2. Place a very small portion of plain yogurt onto the slide.
3. Add one drop of water to the yogurt and place the cover slip on top.
4. Under low power, find a section where the yogurt is very thin; this is where you will find
the bacteria. Sketch view on worksheet.
5. Switch to high power (400X for most microscopes) for a better view of the bacteria.
Sketch view on worksheet.
6. Find a small vial and clean it thoroughly. If a collection vial is unavailable a plastic cup
will do. Make sure ALL soap is completely rinsed off.
7. Put a small amount of yogurt in the container and put it aside in a dark, relatively
warm area. Leave undisturbed for at least 24 hours.
8. After the time has passed, take a small sample with a toothpick and place on a slide. If
the sample seems too thick, dilute with a drop of water.
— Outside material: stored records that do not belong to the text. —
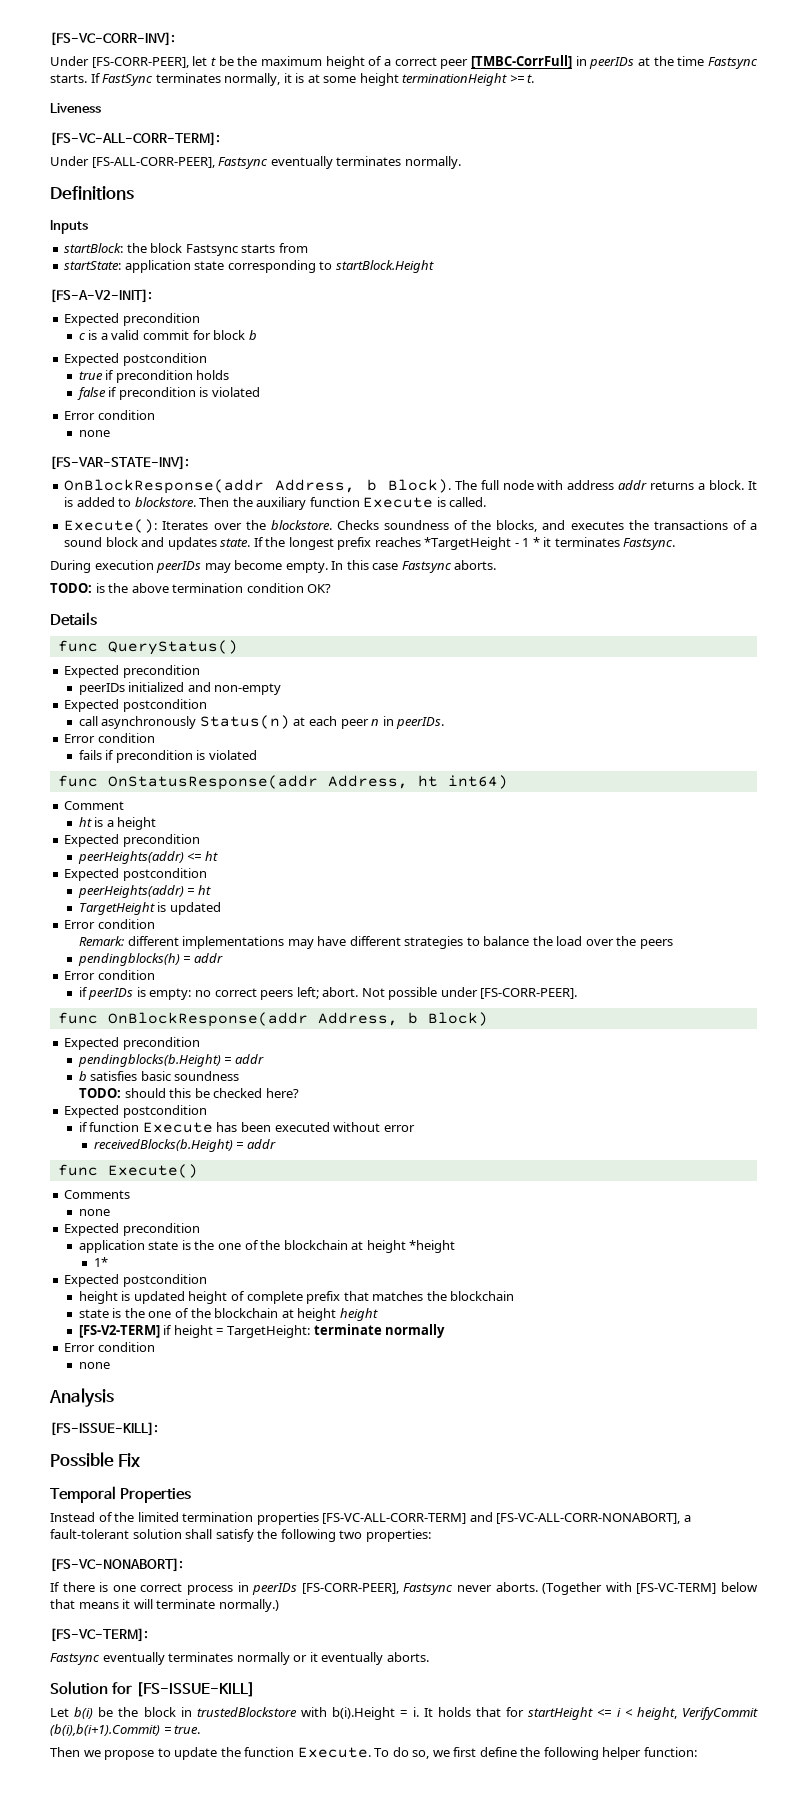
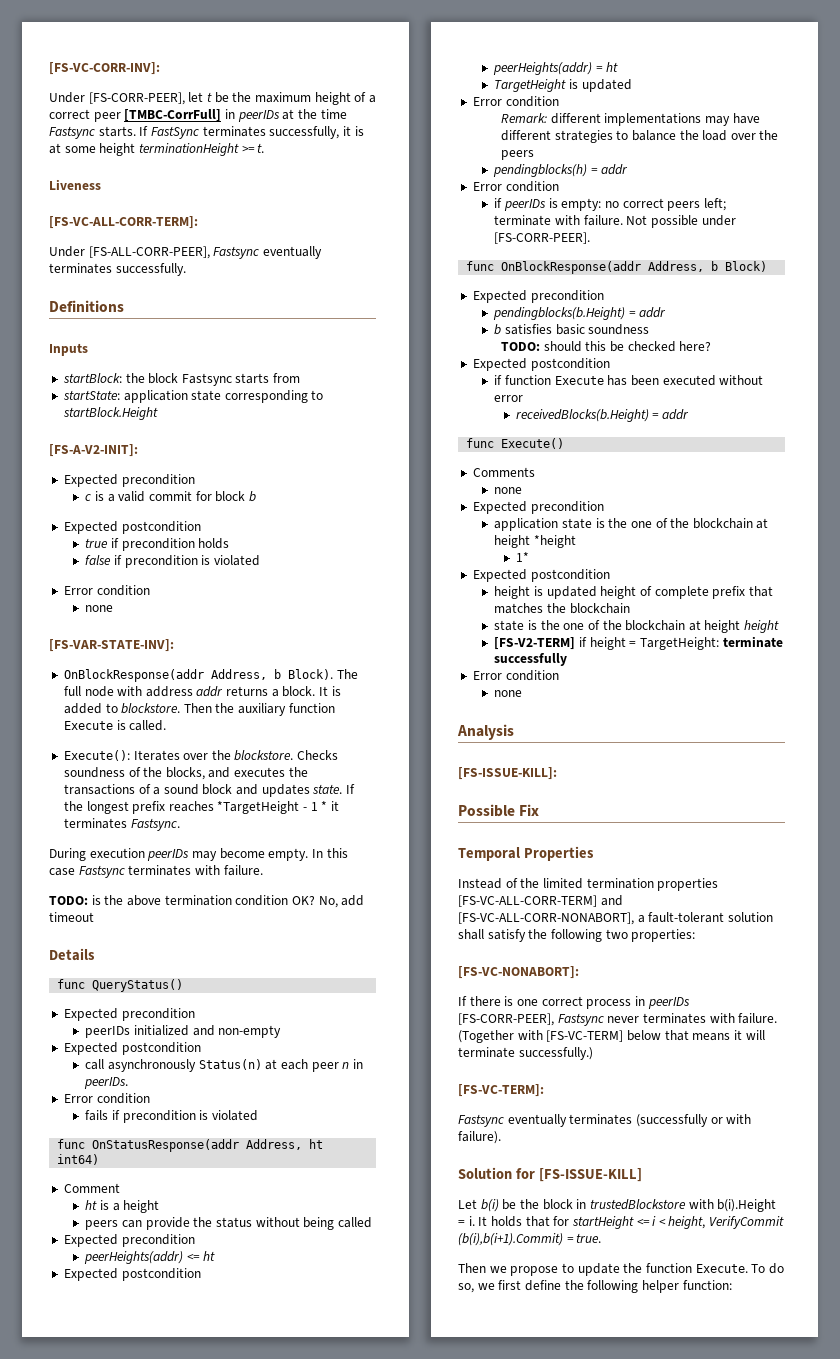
- If FastSync terminates normally, it is at some height terminationHeight >= t.
+ If FastSync terminates successfully, it is at some height terminationHeight >= t.
- Under [FS-ALL-CORR-PEER], Fastsync eventually terminates normally.
+ Under [FS-ALL-CORR-PEER], Fastsync eventually terminates successfully.
- In this case Fastsync aborts.
+ In this case Fastsync terminates with failure.
+ No, add timeout
+ peers can provide the status without being called
- if peerIDs is empty: no correct peers left; abort.
+ if peerIDs is empty: no correct peers left; terminate with failure.
- [FS-V2-TERM] if height = TargetHeight: terminate normally
+ [FS-V2-TERM] if height = TargetHeight: terminate successfully
- If there is one correct process in peerIDs [FS-CORR-PEER], Fastsync never aborts.
+ If there is one correct process in peerIDs [FS-CORR-PEER], Fastsync never terminates with failure.
- (Together with [FS-VC-TERM] below that means it will terminate normally.)
+ (Together with [FS-VC-TERM] below that means it will terminate successfully.)
- Fastsync eventually terminates normally or it eventually aborts.
+ Fastsync eventually terminates (successfully or with failure).

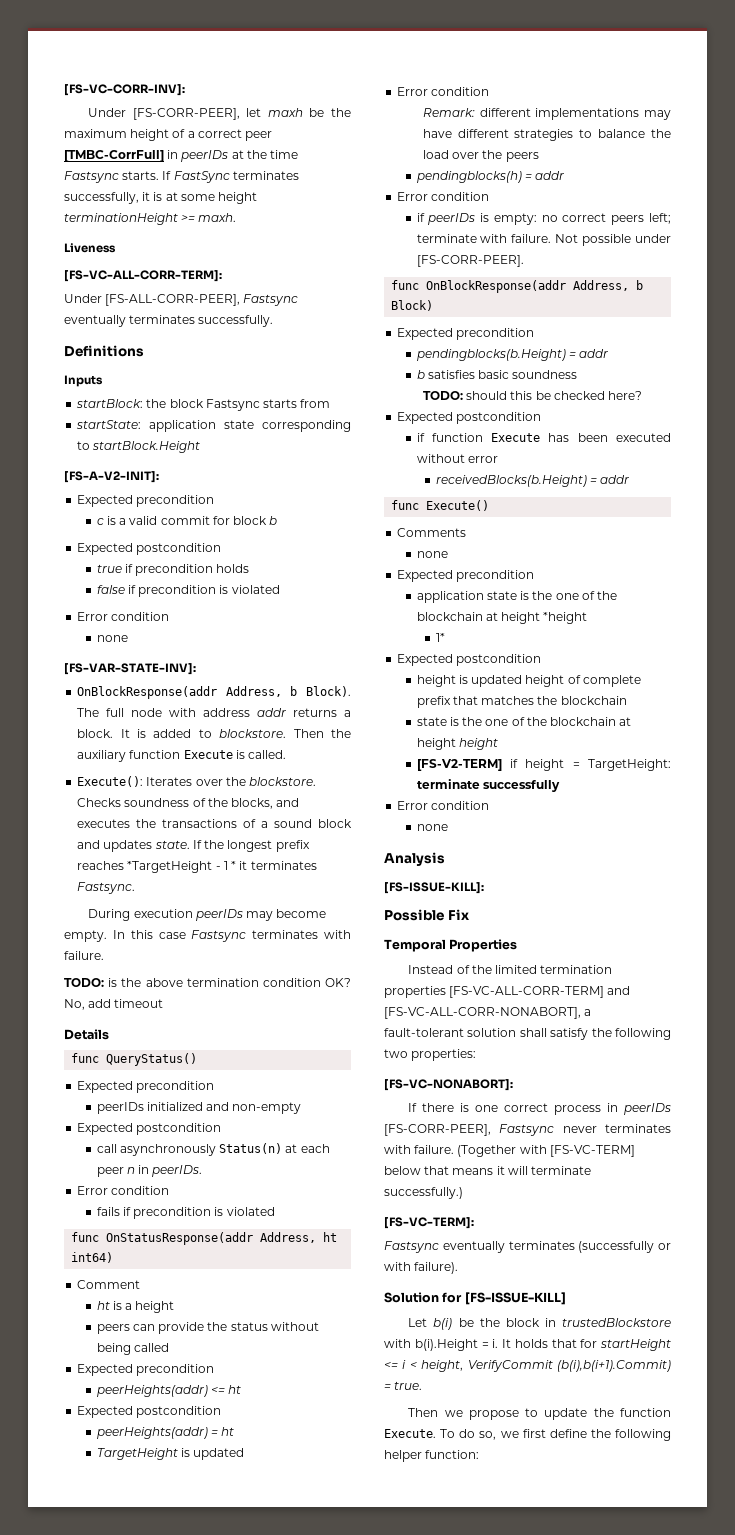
- Under [FS-CORR-PEER], let t be the maximum height of a correct peer [TMBC-CorrFull] in peerIDs at the time Fastsync starts.
+ Under [FS-CORR-PEER], let maxh be the maximum height of a correct peer [TMBC-CorrFull] in peerIDs at the time Fastsync starts.
- If FastSync terminates successfully, it is at some height terminationHeight >= t.
+ If FastSync terminates successfully, it is at some height terminationHeight >= maxh.

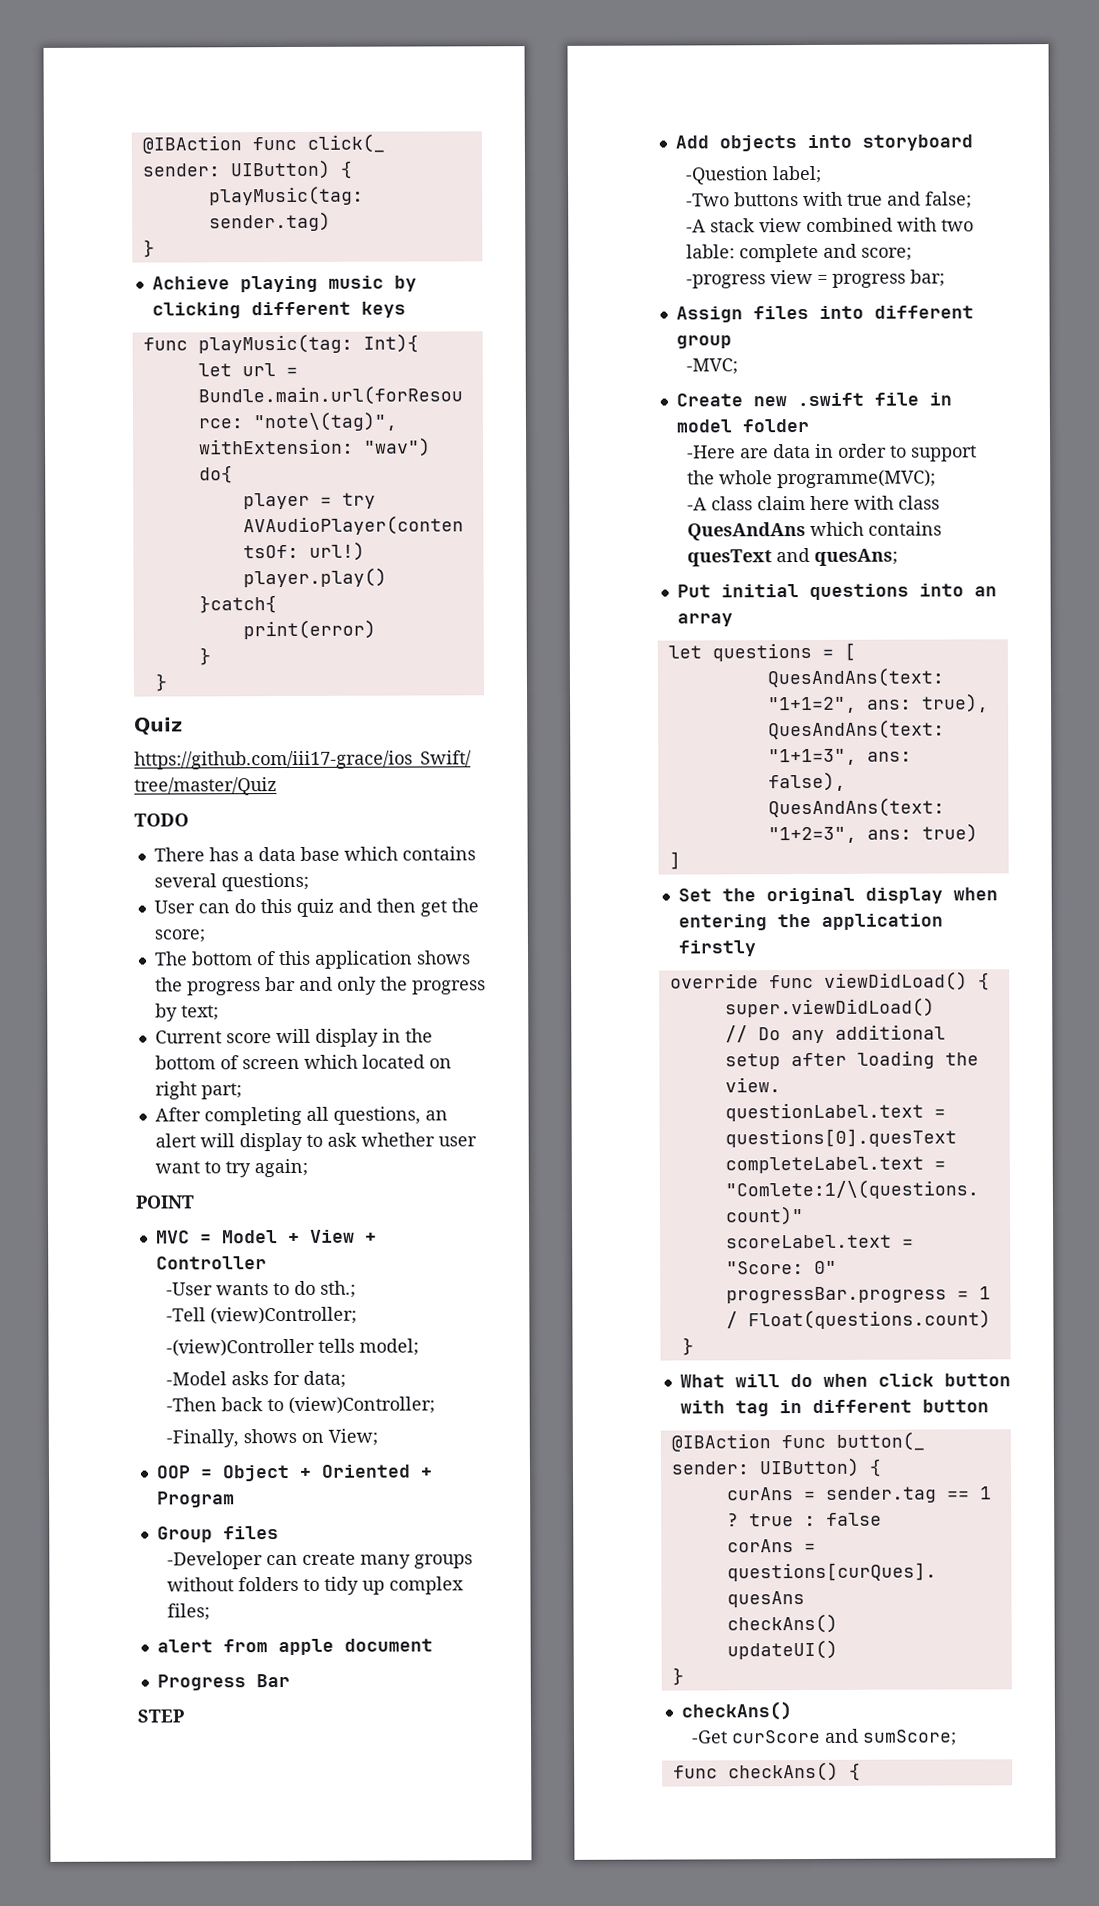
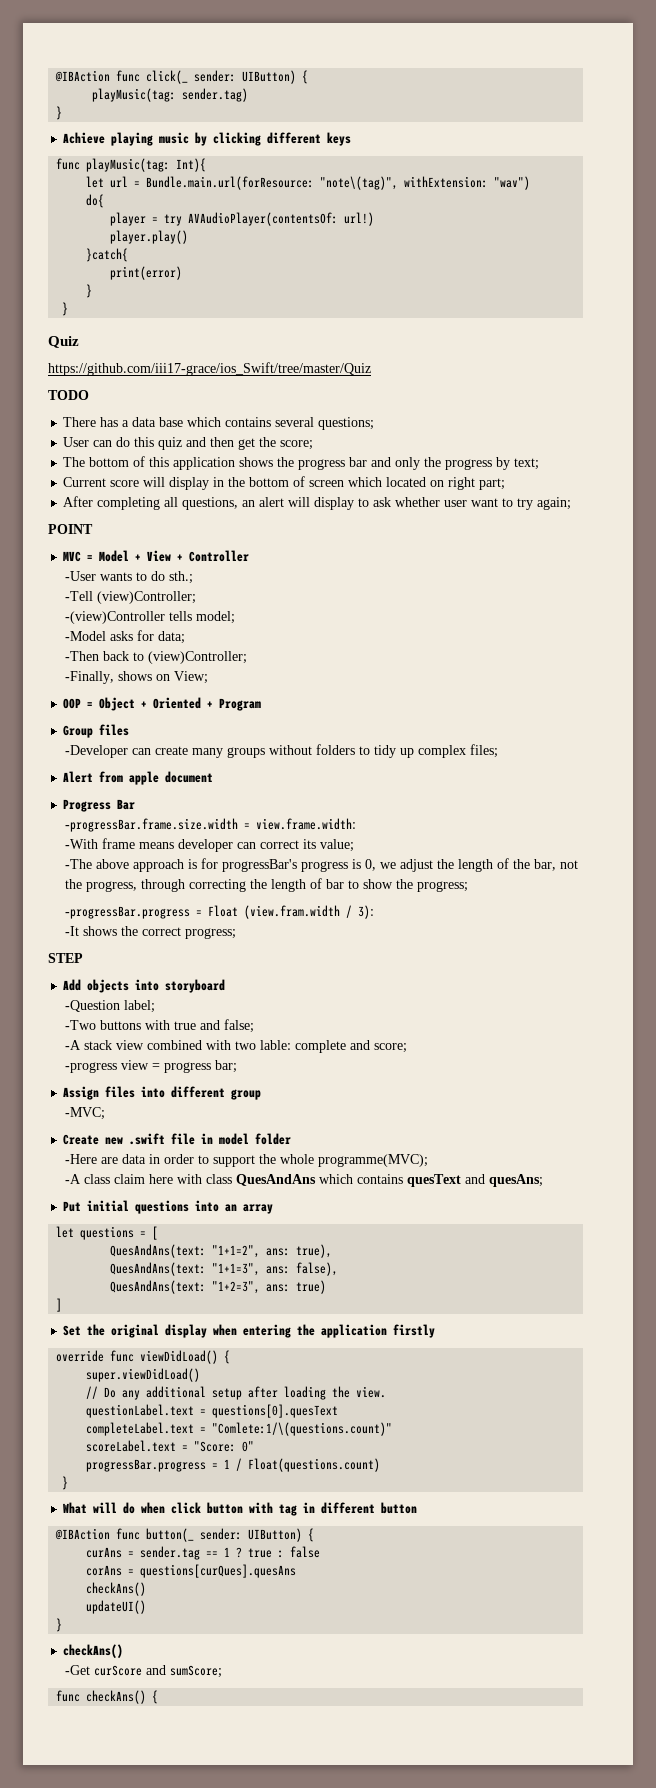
- alert from apple document
+ Alert from apple document
+ -progressBar.frame.size.width = view.frame.width:
+ -With frame means developer can correct its value;
+ -The above approach is for progressBar's progress is 0, we adjust the length of the bar, not the progress, through correcting the length of bar to show the progress;
+ -progressBar.progress = Float (view.fram.width / 3):
+ -It shows the correct progress;

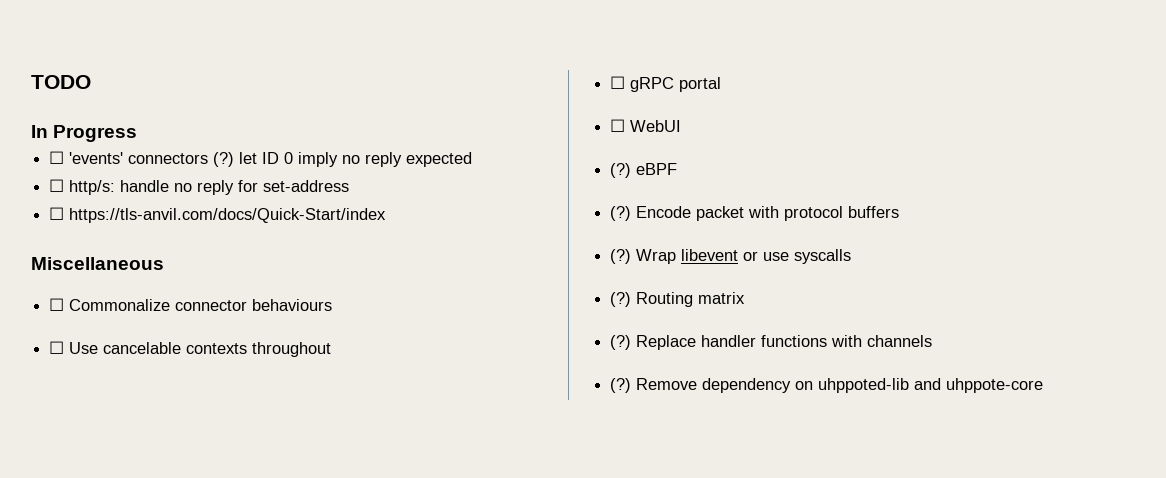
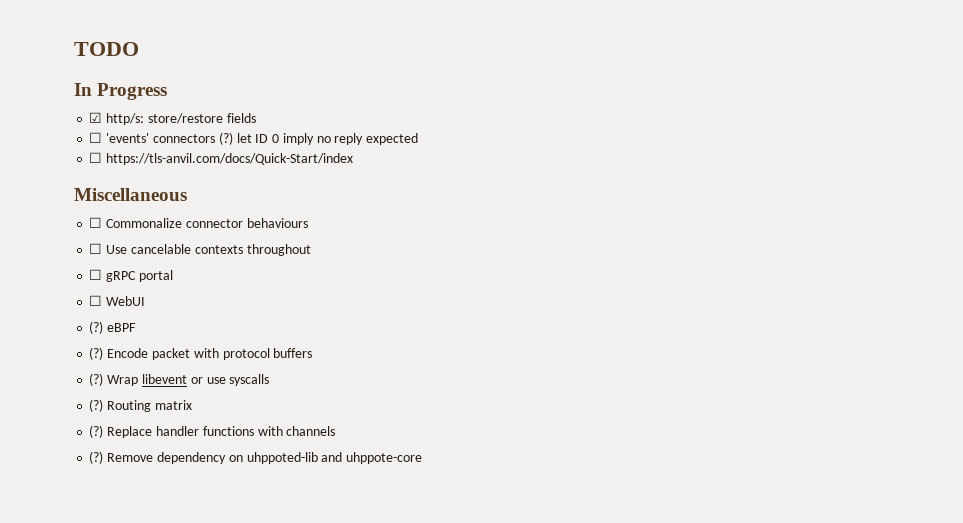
+ ☑ http/s: store/restore fields
- ☐ http/s: handle no reply for set-address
9. Place a cover slip on top and observe the bacteria at low power (100X) to find a good
place to start looking. The diaphragm setting should be very low (small) because
these bacteria are nearly transparent.
10. Switch to the highest power to identify the bacteria according to arrangement.
11. Identify any bacteria you might find.
12. Clean the collection vials and slides thoroughly after usage.
PART C: Gram Stain Technique
1. Collect a very small amount yoghurt on the surface of a clean glass slide
and add a small drop of water. Mix the two together and spread over a
small area with a toothpick. The aim is to get a very thin smear on your
2. Allow the film to air dry.
3. Fix the dried film by passing it briefly through the Bunsen flame two or three
times without exposing the dried film directly to the flame. The slide should
not be so hot as to be uncomfortable to the touch.
4. Flood the slide with crystal violet solution for up to one minute. Wash off
briefly with tap water (not over 5 seconds). Drain.
5. Flood slide with Gram's Iodine solution, and allow to act (as a mordant) for
about one minute. Wash off with tap water. Drain.
6. Remove excess water from slide and blot, so that alcohol used for
decolourization in the next step is not diluted. Flood slide with 95% alcohol
for 10 seconds and wash off with tap water. (Smears that are excessively
thick may require longer decolourization. This is the most sensitive and
variable step of the procedure, and requires experience to know just how
much to decolorize). Drain the slide.
7. Flood slide with safranin solution and allow to counter-stain for 30 seconds.
Wash off with tap water. Drain and blot dry with bibulous paper. Do not rub.
8. All slides of bacteria must be examined under the oil immersion lens.
9. Draw what you see on the worksheet. Note the colour and arrangement of
Results and Discussion
1. Draw what you see under the microscope on your results sheet. Describe the
arrangement and shape of each of the cells examined.
2. Why do bacteria have different shapes and cell wall structures?
3. Why do scientists stain cells?
4. Explain why it is necessary to examine bacterial cells under oil immersion.
5. Would you expect to see internal structures in a bacterium? Explain.
6. How do Scientists classify bacteria?
7. Imagine we had an electron microscope in the lab. Explain how the images
of the bacteria would be different.
Briefly summarise and write a conclusion for this experiment.